— What you have to do —
Among these entries, how many lines contain "interface"? Say the number and nothing else.

..........

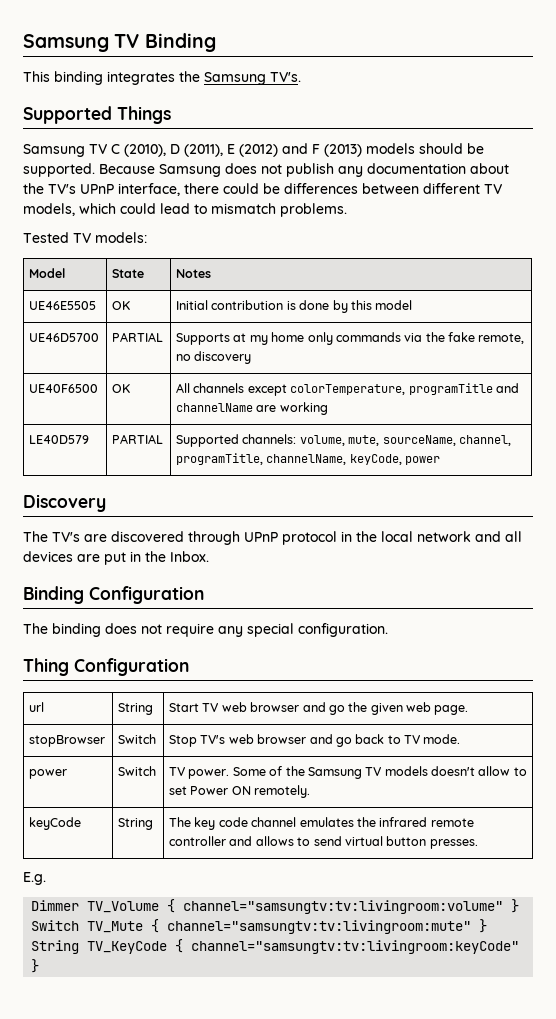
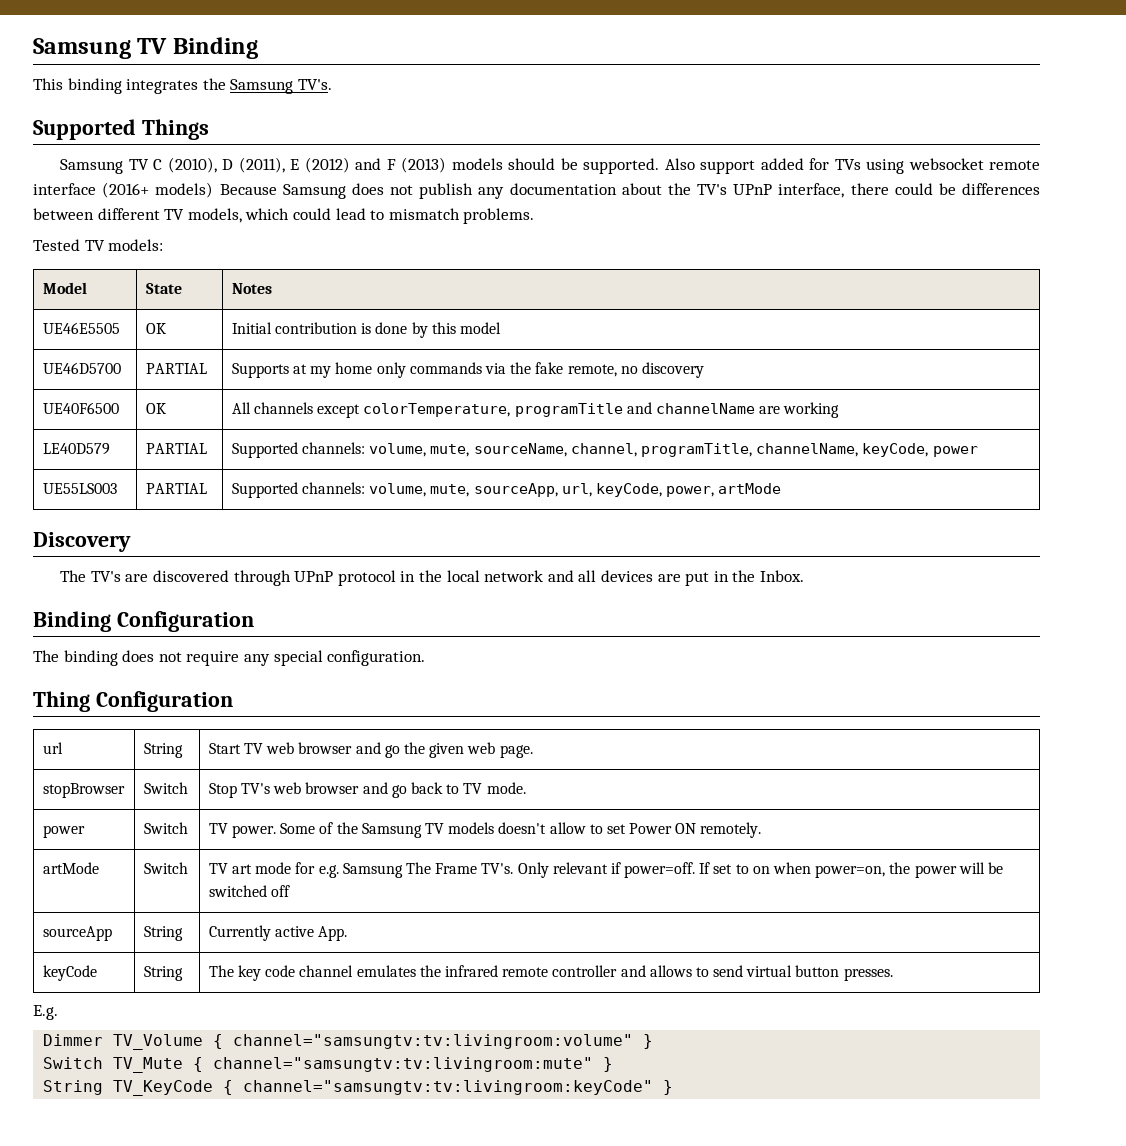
- Because Samsung does not publish any documentation about the TV's UPnP interface, there could be differences between different TV models, which could lead to mismatch problems.
+ Also support added for TVs using websocket remote interface (2016+ models) Because Samsung does not publish any documentation about the TV's UPnP interface, there could be differences between different TV models, which could lead to mismatch problems.
+ UE55LS003 | PARTIAL | Supported channels: volume, mute, sourceApp, url, keyCode, power, artMode
+ artMode | Switch | TV art mode for e.g. Samsung The Frame TV's. Only relevant if power=off. If set to on when power=on, the power will be switched off
+ sourceApp | String | Currently active App.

..........

— Solution to the exercise —
2